— Action item —
Could you filter the records below and return each line that holds "font"?

— Supplied data —
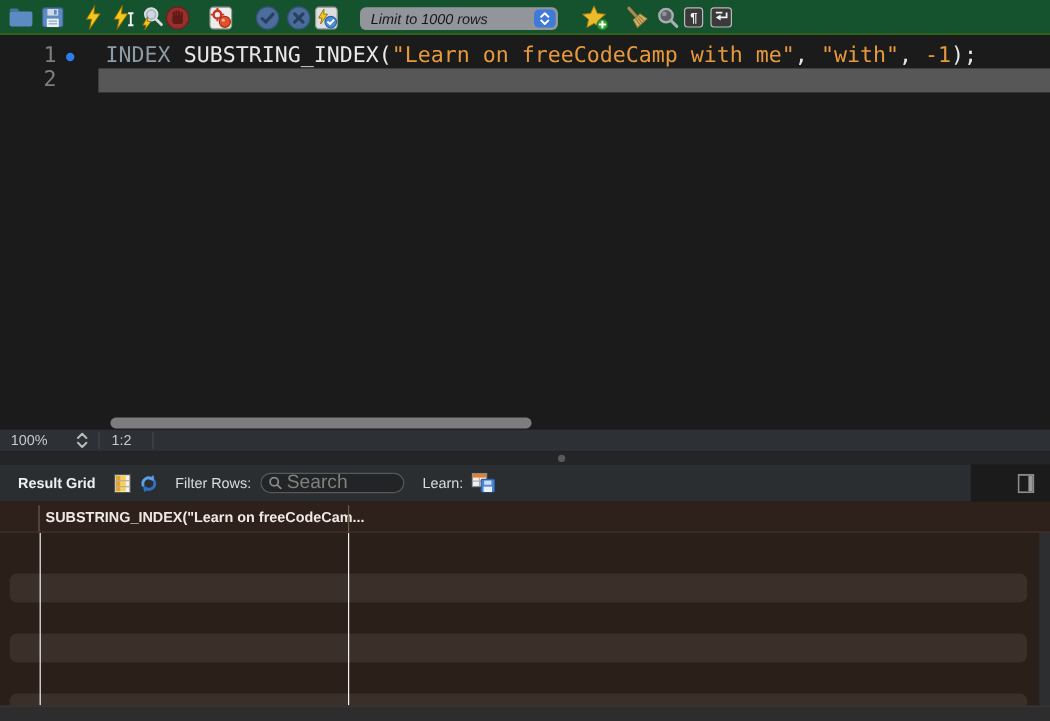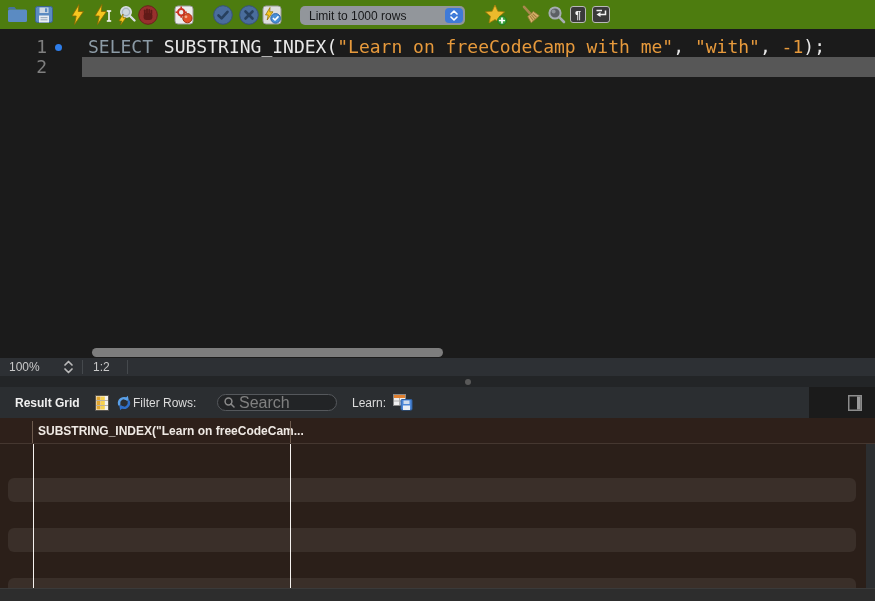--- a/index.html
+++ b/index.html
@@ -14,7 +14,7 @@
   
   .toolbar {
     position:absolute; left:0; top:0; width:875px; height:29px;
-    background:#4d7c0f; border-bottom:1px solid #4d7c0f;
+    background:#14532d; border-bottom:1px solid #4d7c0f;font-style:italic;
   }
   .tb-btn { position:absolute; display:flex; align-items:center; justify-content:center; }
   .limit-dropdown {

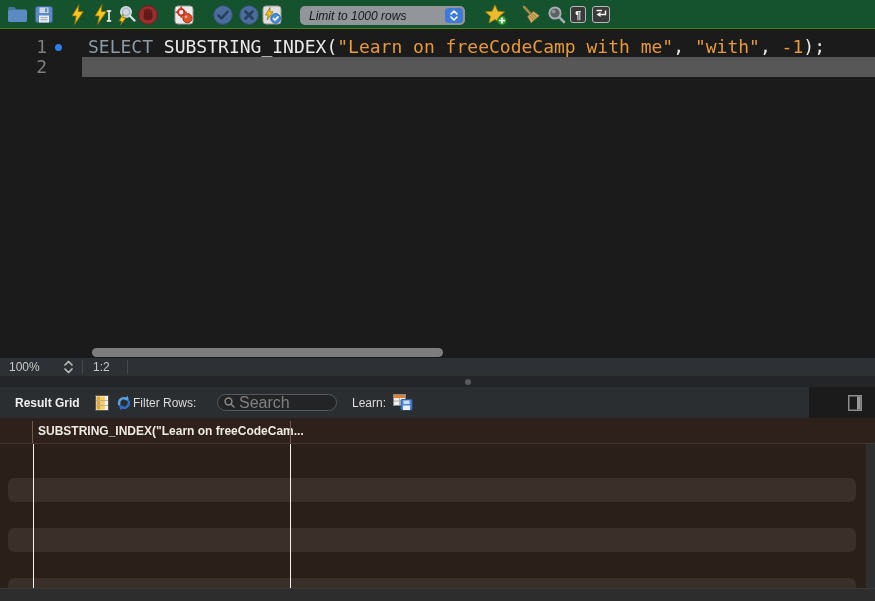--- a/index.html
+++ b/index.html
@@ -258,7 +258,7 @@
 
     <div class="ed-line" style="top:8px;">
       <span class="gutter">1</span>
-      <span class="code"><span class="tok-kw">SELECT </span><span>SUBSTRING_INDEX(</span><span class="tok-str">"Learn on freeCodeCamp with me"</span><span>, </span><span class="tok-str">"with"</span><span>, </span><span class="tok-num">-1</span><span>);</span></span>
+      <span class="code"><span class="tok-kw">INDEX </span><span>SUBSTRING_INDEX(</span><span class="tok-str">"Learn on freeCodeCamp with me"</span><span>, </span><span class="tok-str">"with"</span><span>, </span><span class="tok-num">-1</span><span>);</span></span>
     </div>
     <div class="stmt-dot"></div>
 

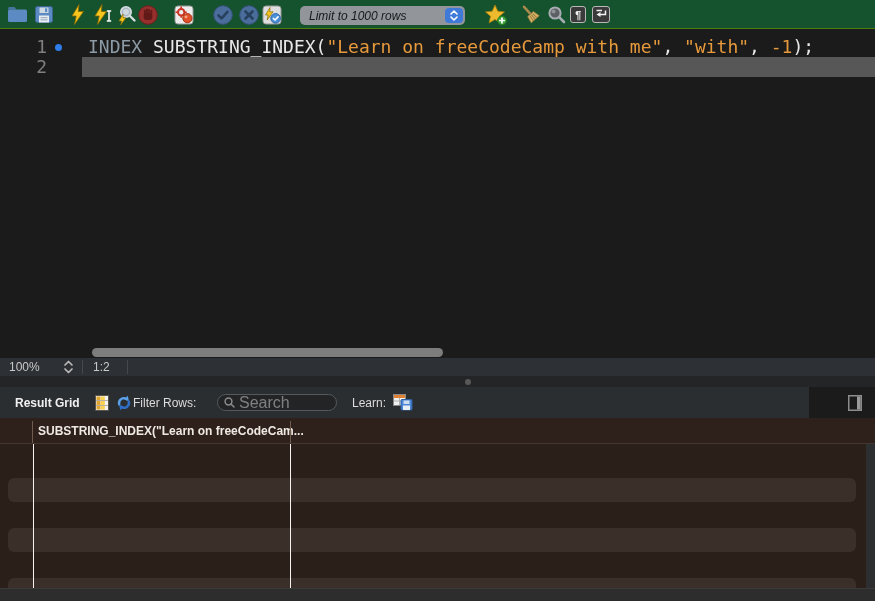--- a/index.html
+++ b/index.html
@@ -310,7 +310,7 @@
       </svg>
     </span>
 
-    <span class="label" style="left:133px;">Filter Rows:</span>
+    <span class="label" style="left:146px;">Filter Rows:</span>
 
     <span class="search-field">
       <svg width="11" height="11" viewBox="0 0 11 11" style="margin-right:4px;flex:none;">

---

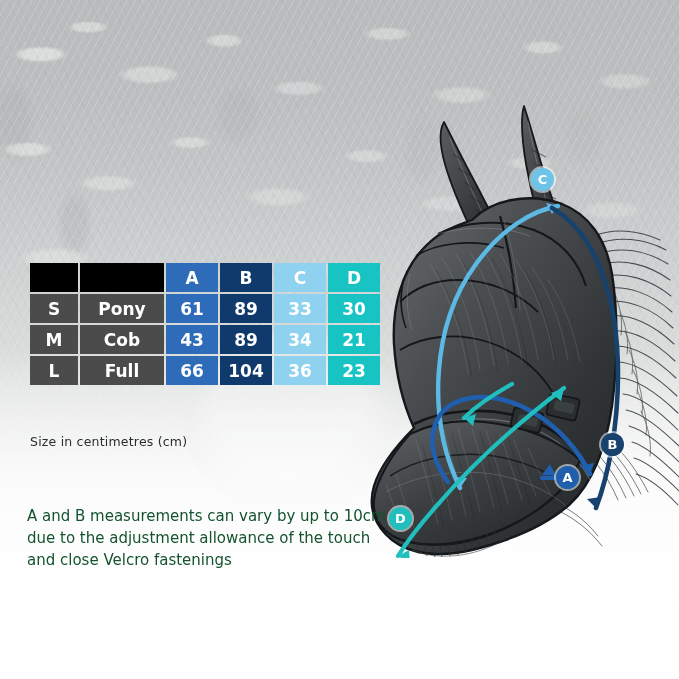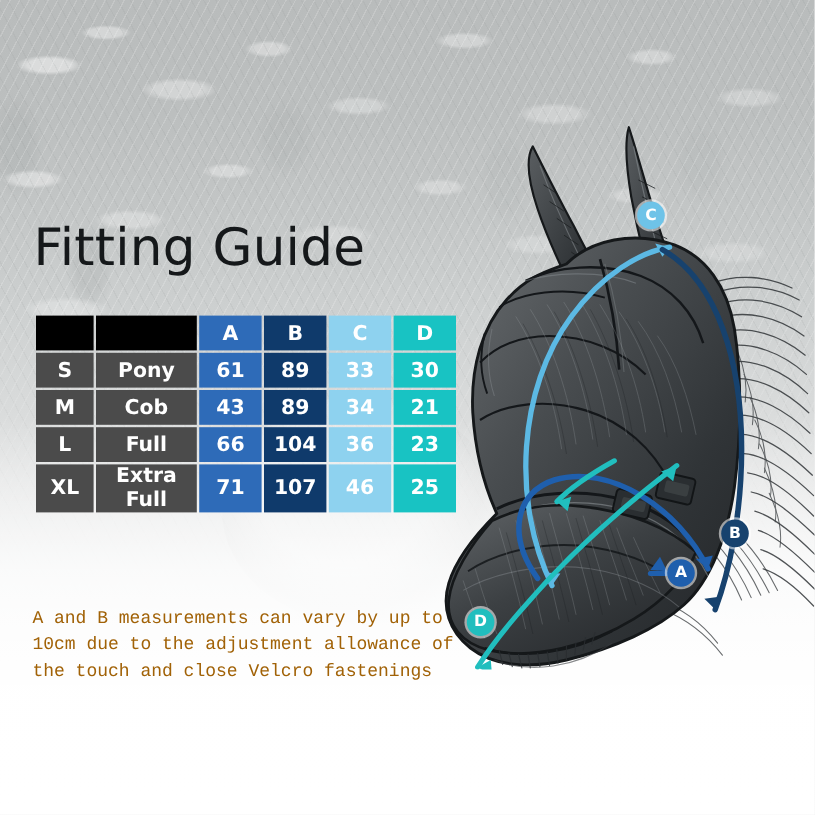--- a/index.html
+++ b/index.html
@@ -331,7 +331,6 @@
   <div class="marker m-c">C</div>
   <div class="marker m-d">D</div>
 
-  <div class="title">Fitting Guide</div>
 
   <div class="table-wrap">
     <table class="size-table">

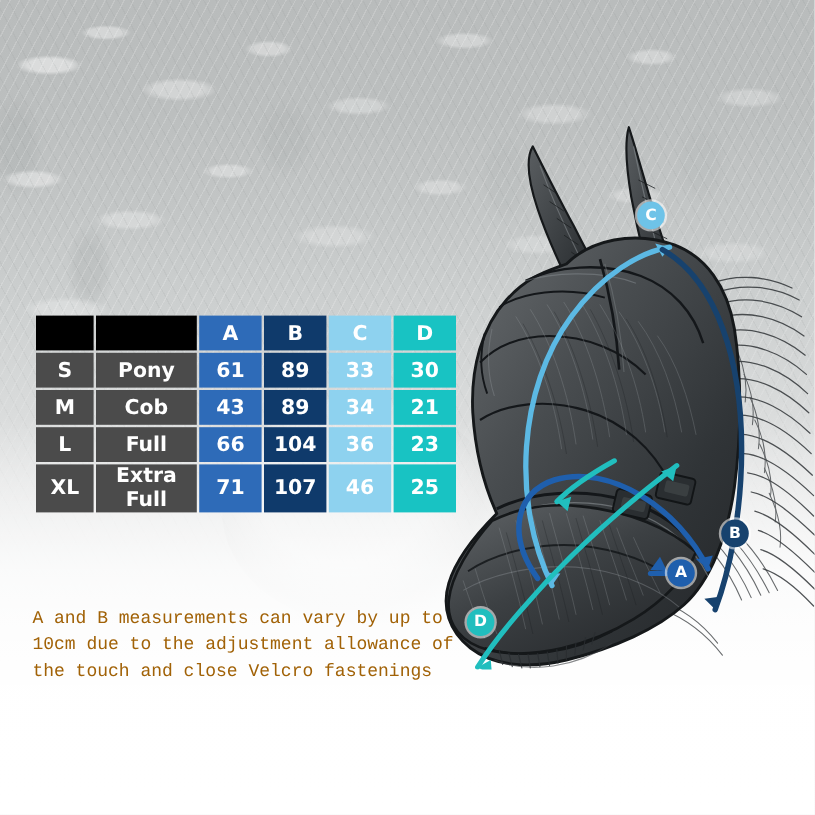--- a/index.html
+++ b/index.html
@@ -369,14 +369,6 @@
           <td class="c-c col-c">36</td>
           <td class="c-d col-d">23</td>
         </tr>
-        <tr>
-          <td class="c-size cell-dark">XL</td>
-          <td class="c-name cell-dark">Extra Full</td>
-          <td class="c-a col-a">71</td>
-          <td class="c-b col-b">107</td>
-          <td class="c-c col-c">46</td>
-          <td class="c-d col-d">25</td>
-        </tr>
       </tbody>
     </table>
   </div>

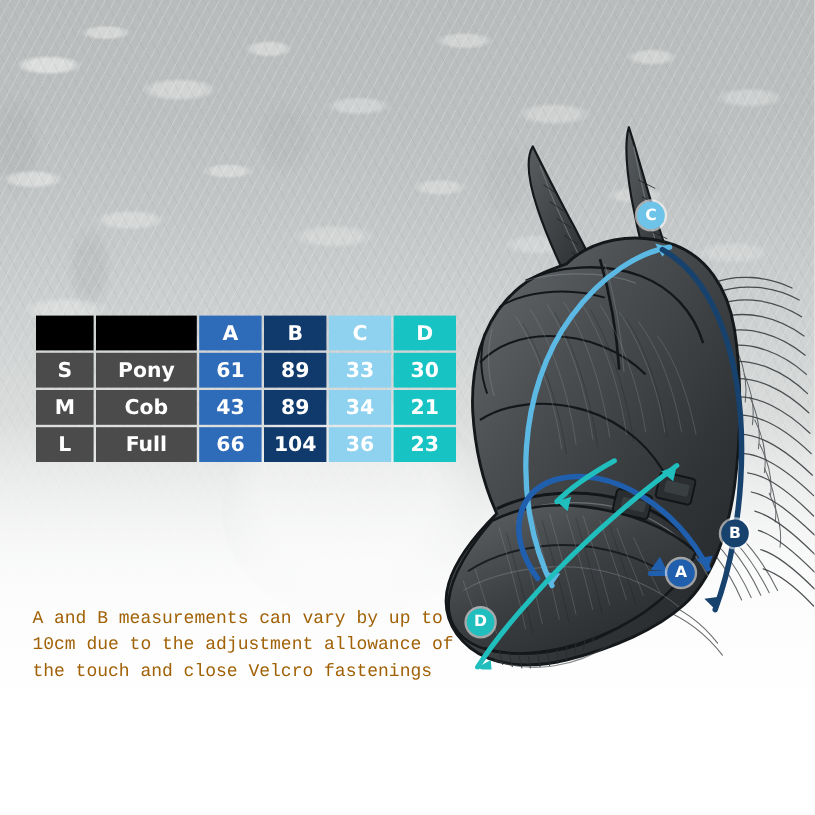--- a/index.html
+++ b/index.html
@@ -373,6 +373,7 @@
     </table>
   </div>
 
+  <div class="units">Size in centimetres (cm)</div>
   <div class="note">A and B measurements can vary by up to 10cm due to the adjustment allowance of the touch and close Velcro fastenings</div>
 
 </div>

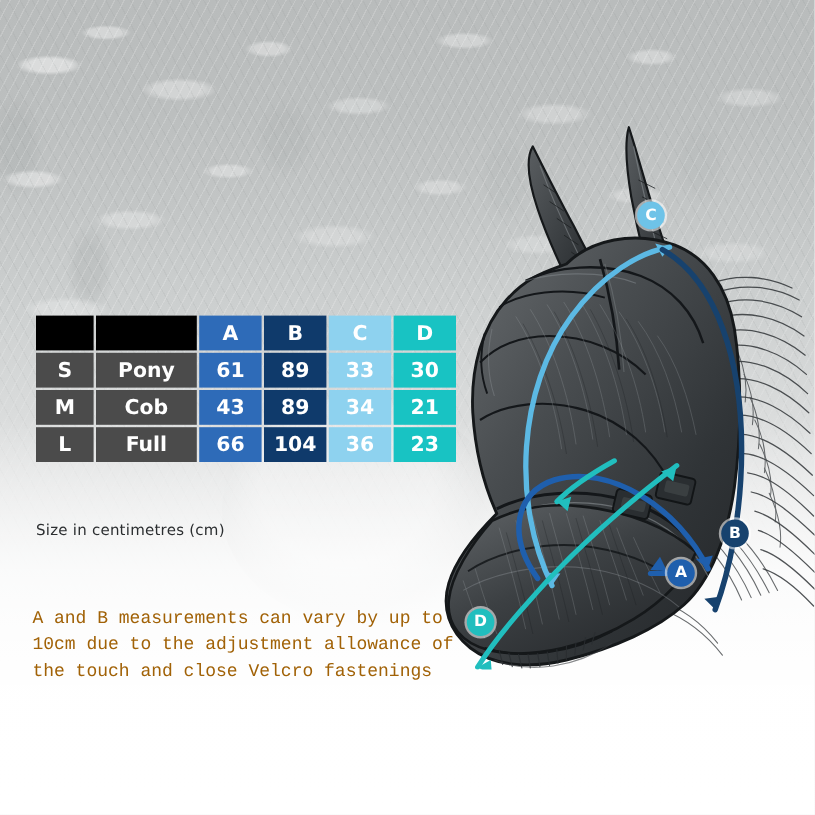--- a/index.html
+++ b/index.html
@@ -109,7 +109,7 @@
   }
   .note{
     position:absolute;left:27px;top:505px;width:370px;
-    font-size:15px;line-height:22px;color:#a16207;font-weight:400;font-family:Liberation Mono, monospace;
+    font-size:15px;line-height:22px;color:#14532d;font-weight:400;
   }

---

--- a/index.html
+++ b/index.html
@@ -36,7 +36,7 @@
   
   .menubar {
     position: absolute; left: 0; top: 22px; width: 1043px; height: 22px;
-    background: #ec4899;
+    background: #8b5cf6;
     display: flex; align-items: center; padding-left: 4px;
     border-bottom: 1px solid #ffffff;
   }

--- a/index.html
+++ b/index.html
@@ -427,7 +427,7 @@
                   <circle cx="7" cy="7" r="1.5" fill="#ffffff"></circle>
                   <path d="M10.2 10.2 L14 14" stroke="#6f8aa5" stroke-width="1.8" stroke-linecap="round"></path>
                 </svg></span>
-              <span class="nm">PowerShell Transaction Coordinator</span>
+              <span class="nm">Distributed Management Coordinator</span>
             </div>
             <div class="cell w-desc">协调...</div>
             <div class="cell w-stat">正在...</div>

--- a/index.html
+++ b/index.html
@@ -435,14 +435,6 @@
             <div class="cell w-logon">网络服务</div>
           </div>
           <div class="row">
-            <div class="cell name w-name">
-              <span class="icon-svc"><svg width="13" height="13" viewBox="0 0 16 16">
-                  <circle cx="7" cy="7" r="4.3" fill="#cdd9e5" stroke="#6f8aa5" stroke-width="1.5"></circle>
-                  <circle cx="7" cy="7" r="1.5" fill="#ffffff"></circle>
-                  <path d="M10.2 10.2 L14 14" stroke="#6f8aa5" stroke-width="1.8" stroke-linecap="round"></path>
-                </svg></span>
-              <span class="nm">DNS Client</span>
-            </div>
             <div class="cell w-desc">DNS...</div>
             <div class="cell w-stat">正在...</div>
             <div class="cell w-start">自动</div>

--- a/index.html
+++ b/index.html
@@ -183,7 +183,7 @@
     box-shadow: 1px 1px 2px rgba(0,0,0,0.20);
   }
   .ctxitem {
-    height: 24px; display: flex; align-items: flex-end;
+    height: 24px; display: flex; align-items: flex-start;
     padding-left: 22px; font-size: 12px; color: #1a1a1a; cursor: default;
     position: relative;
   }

— Written solution —
+    background:#14532d; border-bottom:1px solid #4d7c0f;font-style:italic;
-    font-size:15px;line-height:22px;color:#a16207;font-weight:400;font-family:Liberation Mono, monospace;
+    font-size:15px;line-height:22px;color:#14532d;font-weight:400;
     padding-left: 22px; font-size: 12px; color: #1a1a1a; cursor: default;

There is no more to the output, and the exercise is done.